As one of the most pro-life nations in the world, Ireland’s vote on Friday to legalize abortion by repealing the Eighth Amendment to their national Constitution has come as a shock for many in the pro-life movement.
Ireland was a shining example of what a first-world nation without abortion could be. It had low rates of infant and maternal mortality, and was a modern, prosperous country in which the rights of women were respected. Their vote last week eliminates their distinctive national character as a nation that respects both mother and child.
The Eighth Amendment was adopted in 1983, at a time when many Western nations were liberalizing their abortion laws. It reads, “The State acknowledges the right to life of the unborn and, with due regard to the equal right to life of the mother, guarantees in its laws to respect, and, as far as practicable, by its laws to defend and vindicate that right.”
The Eighth Amendment was hardly an extreme or draconian measure. It explicitly safeguards the mother’s rights, and did not prohibit in any way doctors’ interventions to treat life-threatening complications that can arise during pregnancy.

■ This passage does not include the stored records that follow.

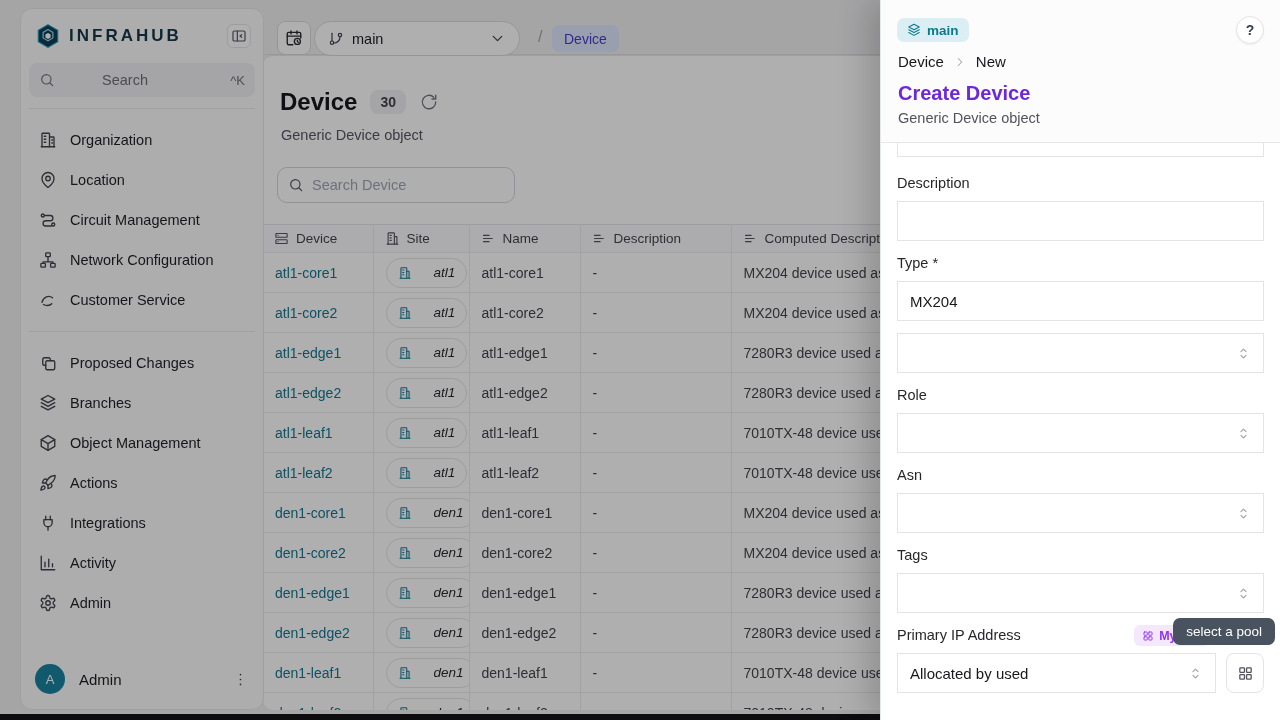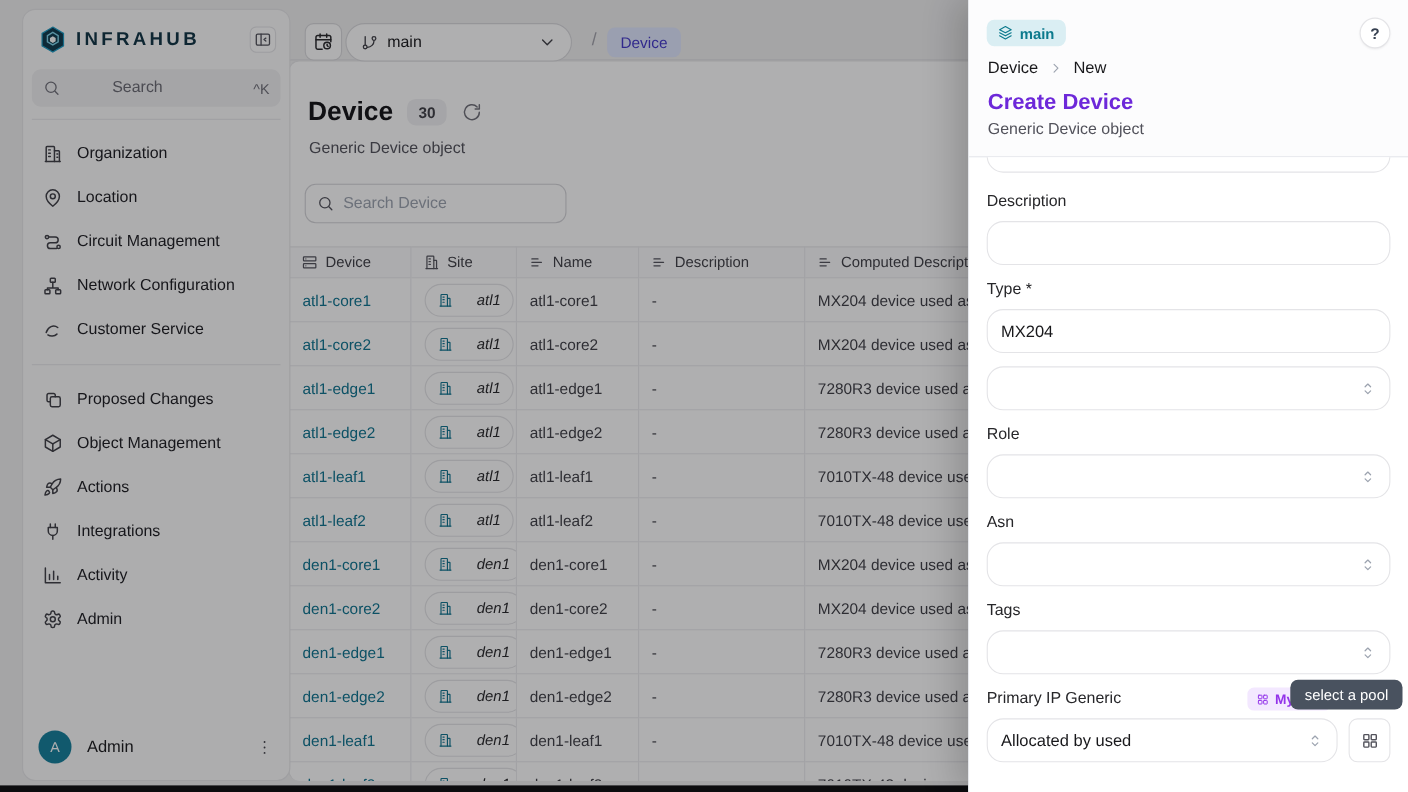--- a/index.html
+++ b/index.html
@@ -71,21 +71,21 @@
   .drawer { position:fixed; right:0; top:0; bottom:0; width:400px; background:#fff; z-index:50; border-left:1px solid #e5e7eb; box-shadow:-12px 0 30px rgba(0,0,0,0.18); }
   .dw-head { position:relative; height:143px; background:#fcfcfd; border-bottom:1px solid #e5e7eb; }
   .dw-branch { position:absolute; left:16px; top:18px; height:24px; display:inline-flex; align-items:center; gap:6px; background:#daeef3; border-radius:7px; padding:0 10px; color:#0c7a8d; font-size:13.5px; font-weight:600; }
   .dw-branch .ic { font-size:14px; }
   .dw-help { position:absolute; right:16px; top:16px; width:28px; height:28px; border-radius:50%; border:1px solid #e4e4e7; background:#fff; box-shadow:0 1px 2px rgba(0,0,0,0.06); color:#374151; font-size:14px; font-weight:600; display:flex; align-items:center; justify-content:center; }
   .dw-crumb { position:absolute; left:17px; top:53px; display:flex; align-items:center; gap:9px; font-size:15px; color:#18181b; }
   .dw-crumb .ic { font-size:14px; color:#9ca3af; }
   .dw-title { position:absolute; left:17px; top:82px; font-size:20px; font-weight:700; color:#6d28d9; }
   .dw-sub { position:absolute; left:17px; top:110px; font-size:14.5px; color:#52525b; }
   .dw-form { position:absolute; left:0; right:0; top:143px; bottom:0; overflow:hidden; padding:0 16px; }
-  .inp, .sel { border:1px solid #e4e4e7; border-radius:15px; background:#fff; height:40px; width:100%; }
+  .inp, .sel { border:1px solid #e4e4e7; border-radius:0; background:#fff; height:40px; width:100%; }
   .inp { font-size:15px; color:#18181b; padding:0 12px; font-family:inherit; outline:none; display:block; }
   .inp-cropped { height:38px; margin-top:-24px; margin-bottom:16px; }
   .field { margin-bottom:12px; }
   .flabel { font-size:14.5px; font-weight:500; color:#27272a; height:20px; line-height:20px; margin-bottom:8px; }
   .sel { display:flex; align-items:center; padding:0 12px; }
   .sel-val { flex:1; font-size:15px; color:#18181b; }
   .sel .ic { font-size:15px; color:#9ca3af; }
   .fl-row { position:relative; height:20px; margin-bottom:8px; }
   .fl-row .flabel { position:absolute; left:0; top:0; margin:0; }
   .pool-chip { position:absolute; right:54px; top:0; height:21px; display:inline-flex; align-items:center; gap:5px; background:#f3e8ff; color:#9333ea; border-radius:6px; padding:0 8px; font-size:12.5px; font-weight:600; white-space:nowrap; z-index:1; }
@@ -190,20 +190,30 @@
             <svg width="1em" height="1em" viewBox="0 0 24 24" fill="none" stroke="currentColor" stroke-width="1.8" stroke-linecap="round" stroke-linejoin="round">
               <rect x="9" y="9" width="12" height="12" rx="2"></rect>
               <path d="M15 9V7a2 2 0 0 0-2-2H7a2 2 0 0 0-2 2v6a2 2 0 0 0 2 2h2"></path>
             </svg>
           </span>
           <span class="nav-label">Proposed Changes</span>
         </div>
         <div class="nav-item">
           <span class="ic">
             <svg width="1em" height="1em" viewBox="0 0 24 24" fill="none" stroke="currentColor" stroke-width="1.8" stroke-linecap="round" stroke-linejoin="round">
+              <path d="m12 2 9 4.8-9 4.8L3 6.8 12 2z"></path>
+              <path d="m3 11.6 9 4.8 9-4.8"></path>
+              <path d="m3 16.4 9 4.8 9-4.8"></path>
+            </svg>
+          </span>
+          <span class="nav-label">Branches</span>
+        </div>
+        <div class="nav-item">
+          <span class="ic">
+            <svg width="1em" height="1em" viewBox="0 0 24 24" fill="none" stroke="currentColor" stroke-width="1.8" stroke-linecap="round" stroke-linejoin="round">
               <path d="m21 7.5-9-5.25L3 7.5v9l9 5.25 9-5.25v-9z"></path>
               <path d="m3 7.5 9 5.25 9-5.25"></path>
               <path d="M12 12.75V21.5"></path>
             </svg>
           </span>
           <span class="nav-label">Object Management</span>
         </div>
         <div class="nav-item">
           <span class="ic">
             <svg width="1em" height="1em" viewBox="0 0 24 24" fill="none" stroke="currentColor" stroke-width="1.8" stroke-linecap="round" stroke-linejoin="round">
@@ -700,21 +710,21 @@
             <svg width="1em" height="1em" viewBox="0 0 24 24" fill="none" stroke="currentColor" stroke-width="1.8" stroke-linecap="round" stroke-linejoin="round">
               <path d="m8 9 4-4 4 4"></path>
               <path d="m8 15 4 4 4-4"></path>
             </svg>
           </span>
       </div>
     </div>
 
     <div class="field">
       <div class="fl-row">
-        <div class="flabel">Primary IP Generic</div>
+        <div class="flabel">Primary IP Address</div>
         <span class="pool-chip">
           <span class="ic">
               <svg width="1em" height="1em" viewBox="0 0 24 24" fill="none" stroke="currentColor" stroke-width="1.8" stroke-linecap="round" stroke-linejoin="round">
                 <rect x="4" y="4" width="6.5" height="6.5" rx="1"></rect>
                 <rect x="13.5" y="4" width="6.5" height="6.5" rx="1"></rect>
                 <rect x="4" y="13.5" width="6.5" height="6.5" rx="1"></rect>
                 <rect x="13.5" y="13.5" width="6.5" height="6.5" rx="1"></rect>
               </svg>
             </span>
           <span>My IP a</span>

Ireland ranked as one of the safest countries in the world for a mother to have a baby. As a result of this vote, abortion could be legal even up to the point of birth.
Unlike the U.S., Ireland’s citizens had the option of deciding on the issue of abortion by being given the chance to vote. They voted overwhelmingly, by nearly a 2-to-1 margin, to strip away the rights of the most vulnerable persons in society.
Let us pray for Ireland’s conversion, for the safeguarding of their children, and that other nations in Europe and throughout the world do not follow their example.